== YOUR GOAL ==
Every line from the one with "position:absolute; left:8px; display:flex;" through the end of the entries below should be written out exactly; the pictures should not.

[Code change snippets]
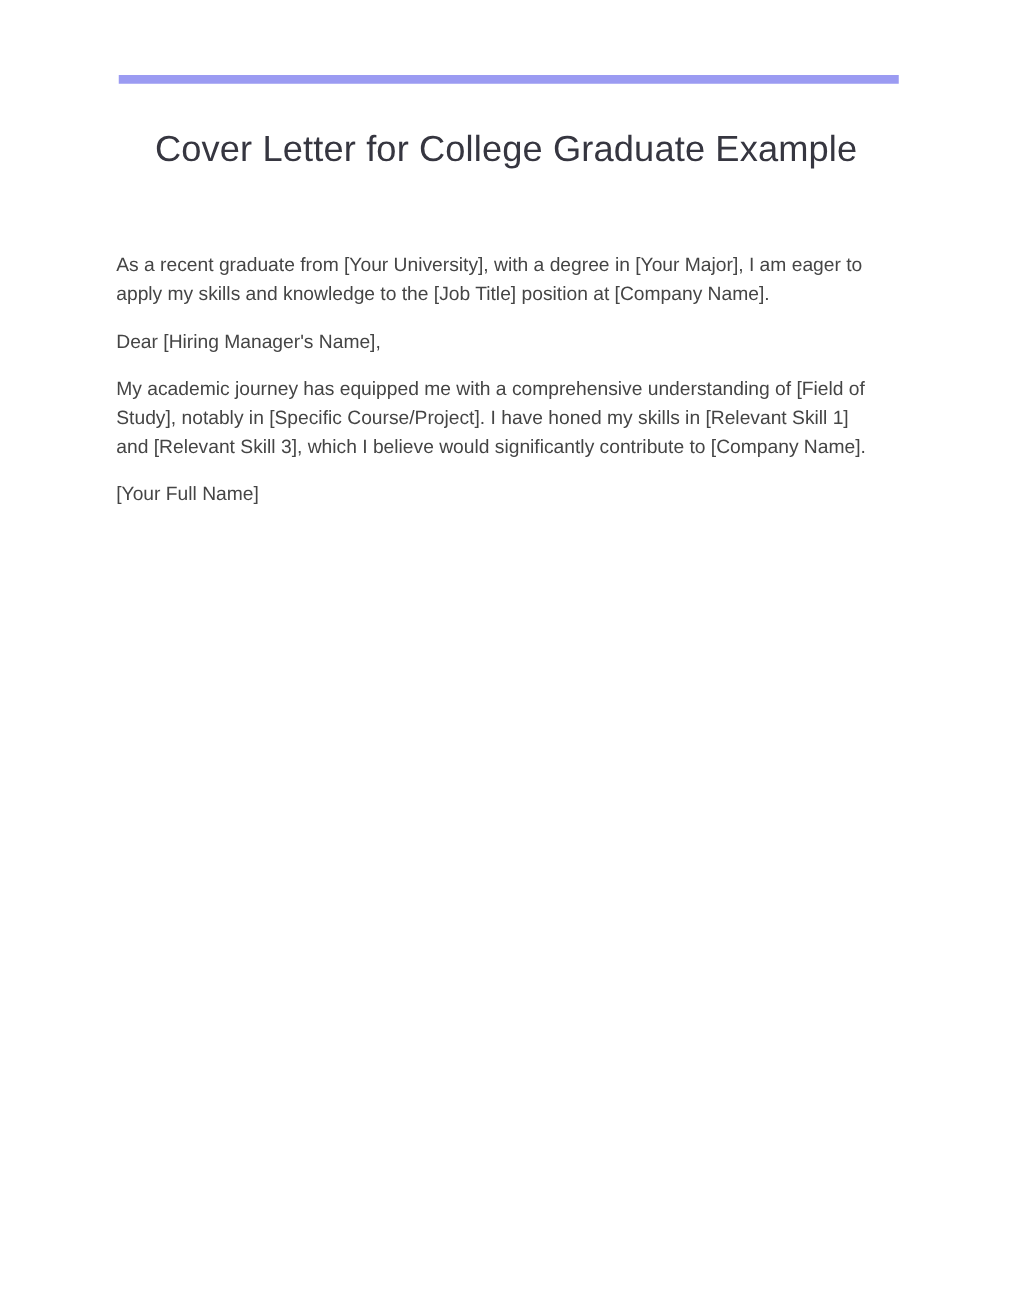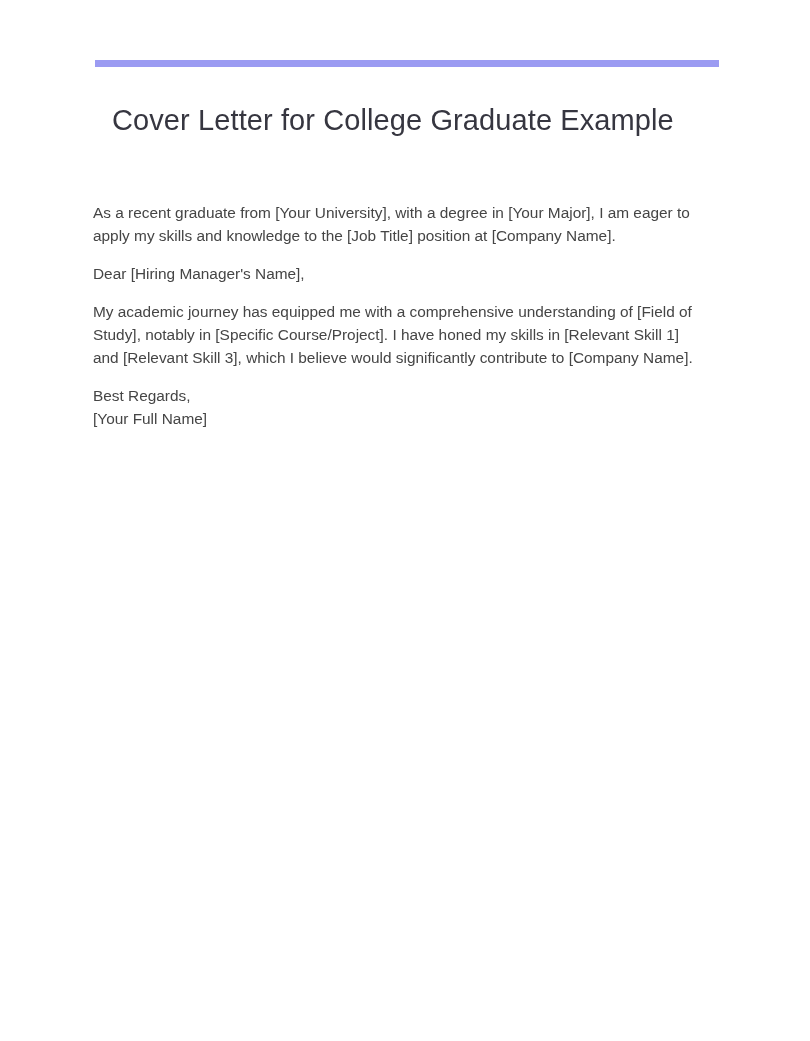--- a/index.html
+++ b/index.html
@@ -25,7 +25,7 @@
     }
     .title {
       position: absolute;
-      left: 112px;
+      left: 124px;
       top: 104px;
       margin: 0;
       font-size: 29px;

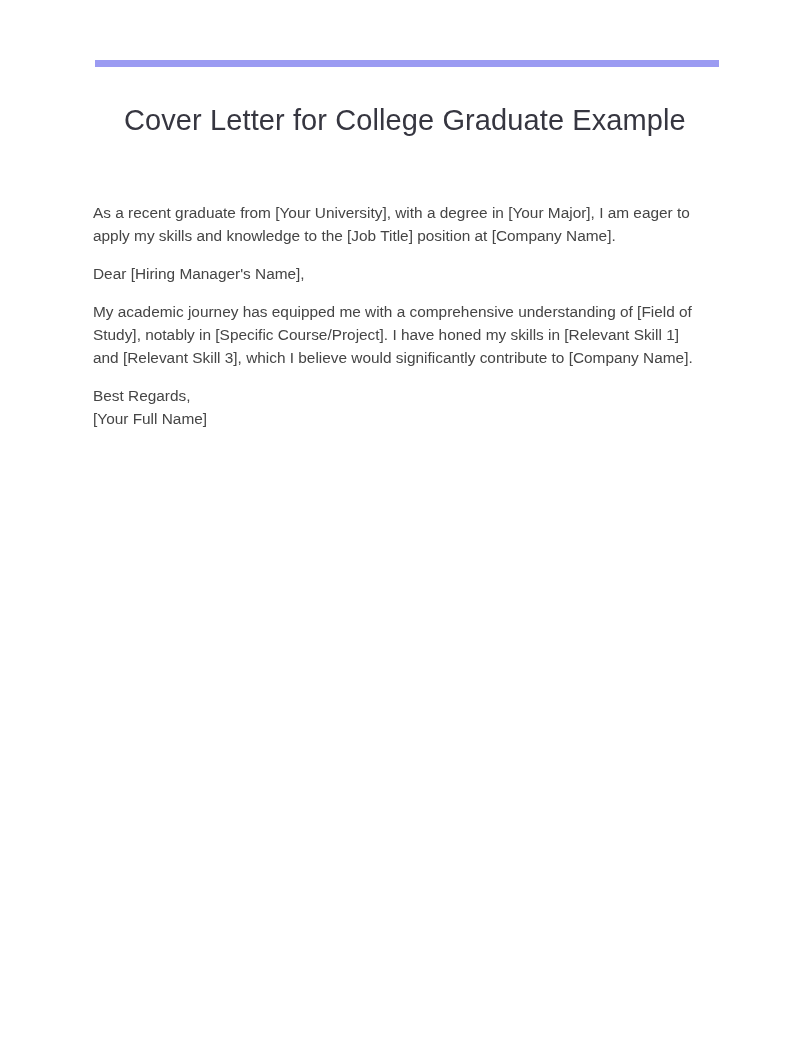--- a/index.html
+++ b/index.html
@@ -62,7 +62,6 @@
   <p>Dear [Hiring Manager's Name],</p>
   <p>My academic journey has equipped me with a comprehensive understanding of [Field of Study], notably in [Specific Course/Project]. I have honed my skills in [Relevant Skill 1] and [Relevant Skill 3], which I believe would significantly contribute to [Company Name].</p>
   <div class="closing">
-    <p>Best Regards,</p>
     <p>[Your Full Name]</p>
   </div>
 </div>

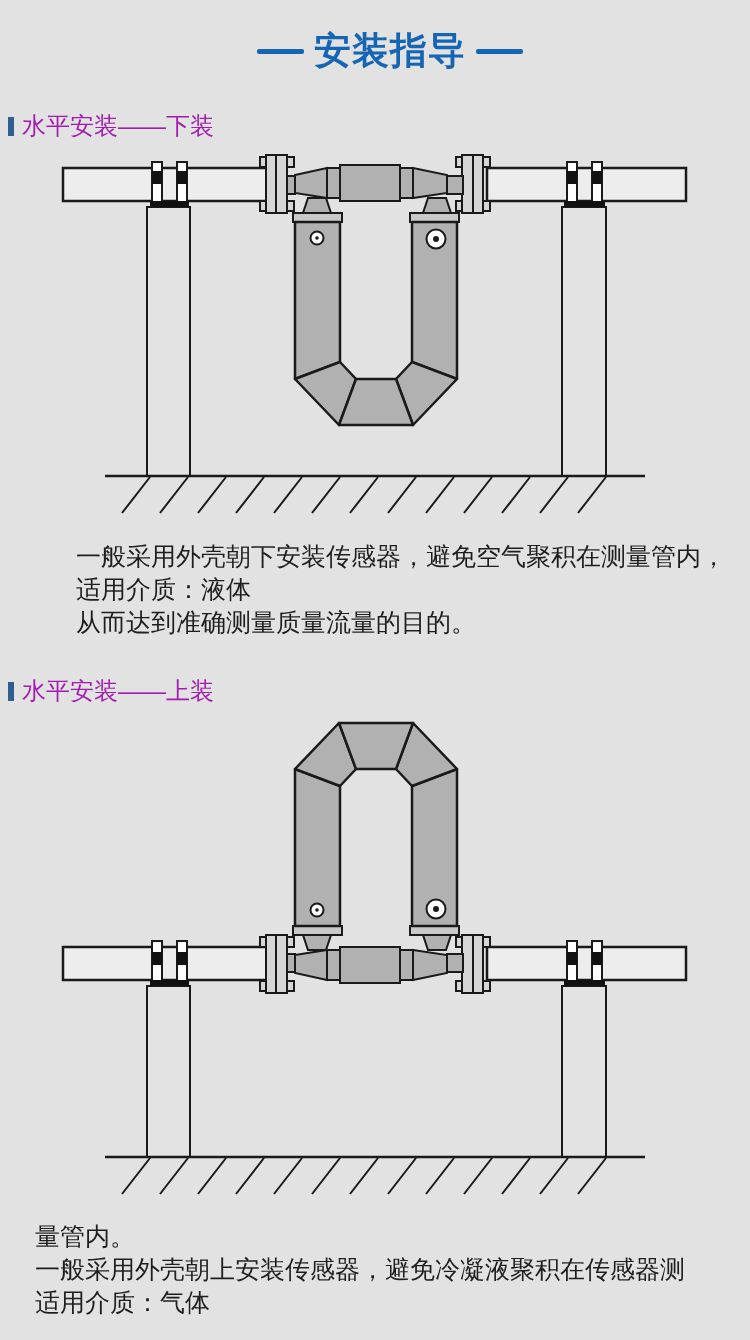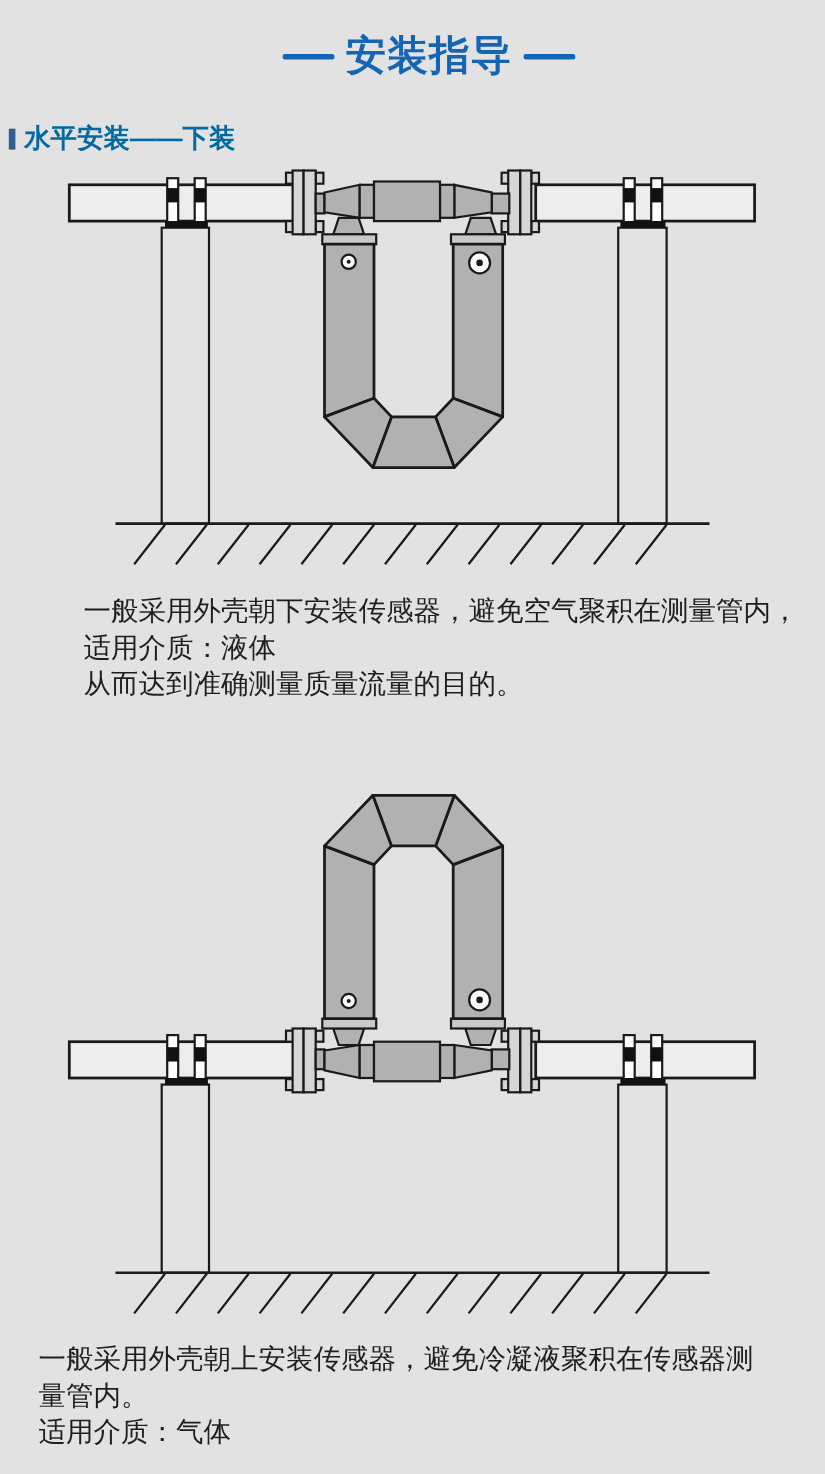--- a/index.html
+++ b/index.html
@@ -22,7 +22,7 @@
     position:absolute; left:8px; display:flex; align-items:center; gap:8px;
   }
   .sec-heading .bar{ width:6px; height:19px; background:#2e5f90; }
-  .sec-heading .txt{ font-size:24px; font-weight:bold; color:#0369a1; }
+  .sec-heading .txt{ font-size:24px; font-weight:normal; color:#a21caf; }
   #heading1{ top:110px; }
   #heading2{ top:675px; }
   

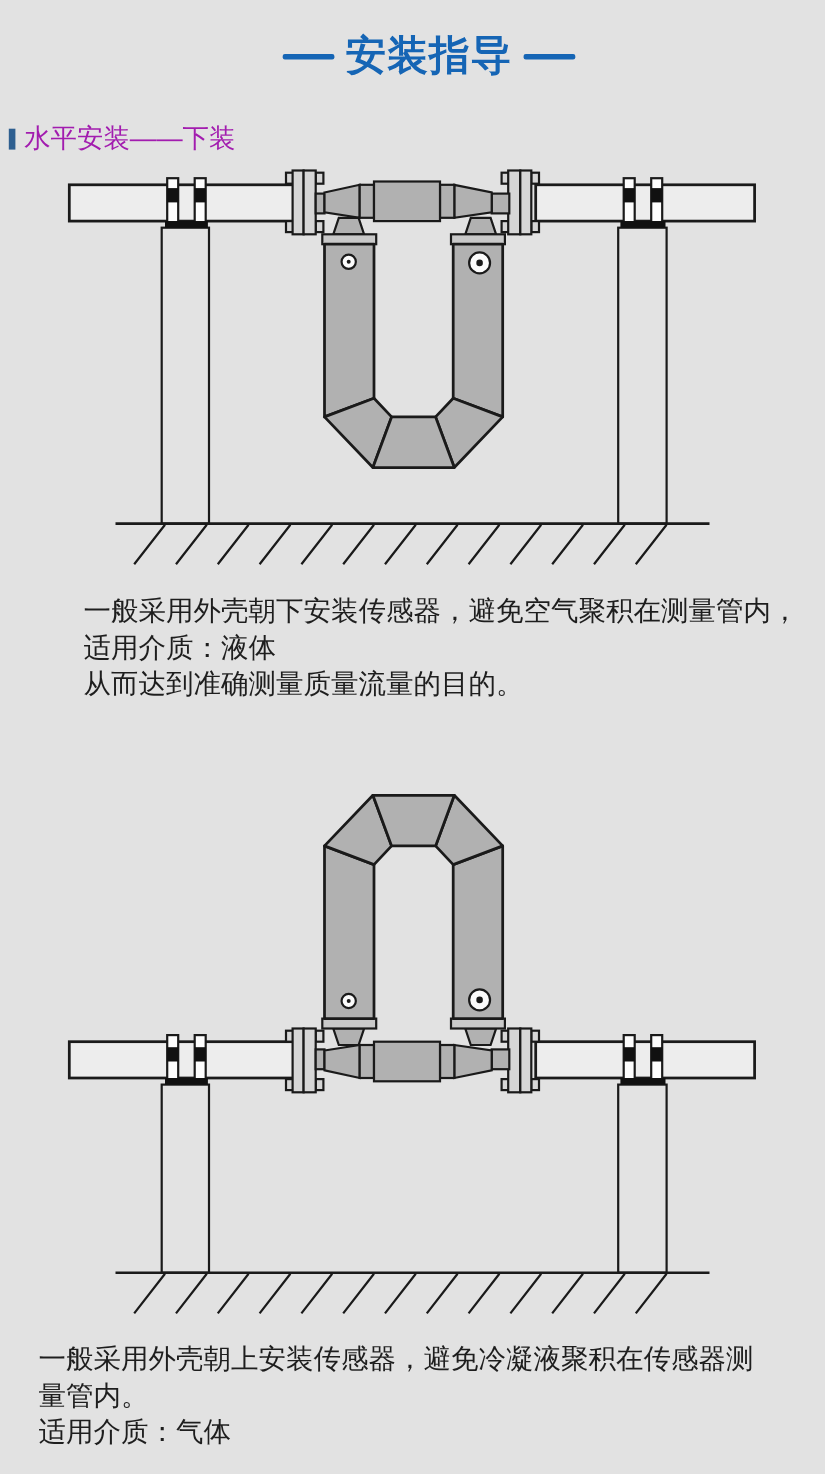--- a/index.html
+++ b/index.html
@@ -140,6 +140,10 @@
     <div>从而达到准确测量质量流量的目的。</div>
   </div>
 
+  <div class="sec-heading" id="heading2">
+    <span class="bar"></span>
+    <span class="txt">水平安装——上装</span>
+  </div>
 
   <svg id="svg2" class="diagram" width="750" height="500" viewBox="0 700 750 500">
 

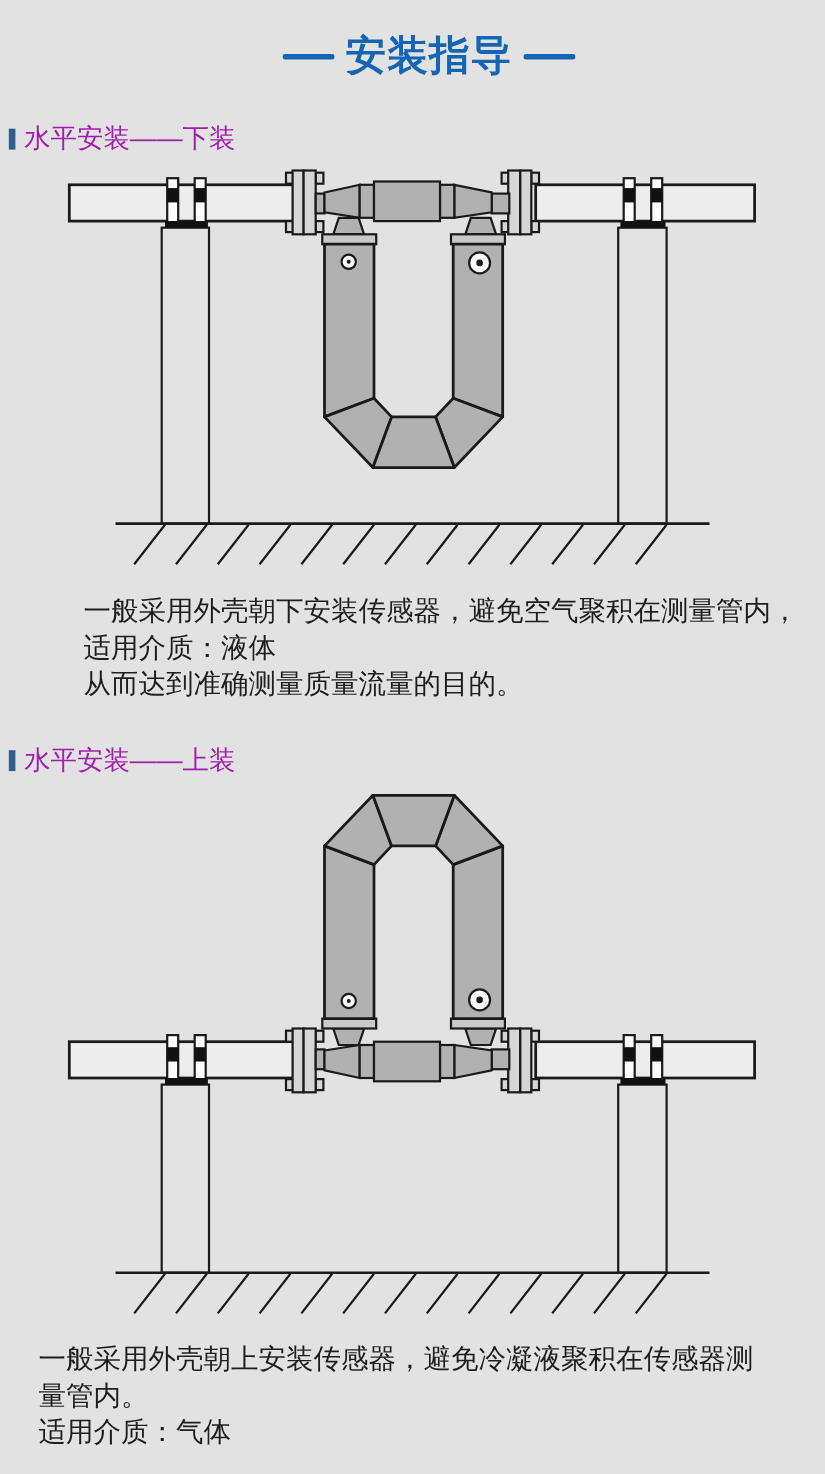--- a/index.html
+++ b/index.html
@@ -216,8 +216,8 @@
   </svg>
 
   <div class="para" id="para2">
+    <div>量管内。</div>
     <div>一般采用外壳朝上安装传感器，避免冷凝液聚积在传感器测</div>
-    <div>量管内。</div>
     <div>适用介质：气体</div>
   </div>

== EXERCISE OUTPUT ==
     position:absolute; left:8px; display:flex; align-items:center; gap:8px;
   }
   .sec-heading .bar{ width:6px; height:19px; background:#2e5f90; }
-  .sec-heading .txt{ font-size:24px; font-weight:bold; color:#0369a1; }
+  .sec-heading .txt{ font-size:24px; font-weight:normal; color:#a21caf; }
   #heading1{ top:110px; }
   #heading2{ top:675px; }
   

--- a/index.html
+++ b/index.html
@@ -140,6 +140,10 @@
     <div>从而达到准确测量质量流量的目的。</div>
   </div>
 
+  <div class="sec-heading" id="heading2">
+    <span class="bar"></span>
+    <span class="txt">水平安装——上装</span>
+  </div>
 
   <svg id="svg2" class="diagram" width="750" height="500" viewBox="0 700 750 500">
 

--- a/index.html
+++ b/index.html
@@ -216,8 +216,8 @@
   </svg>
 
   <div class="para" id="para2">
+    <div>量管内。</div>
     <div>一般采用外壳朝上安装传感器，避免冷凝液聚积在传感器测</div>
-    <div>量管内。</div>
     <div>适用介质：气体</div>
   </div>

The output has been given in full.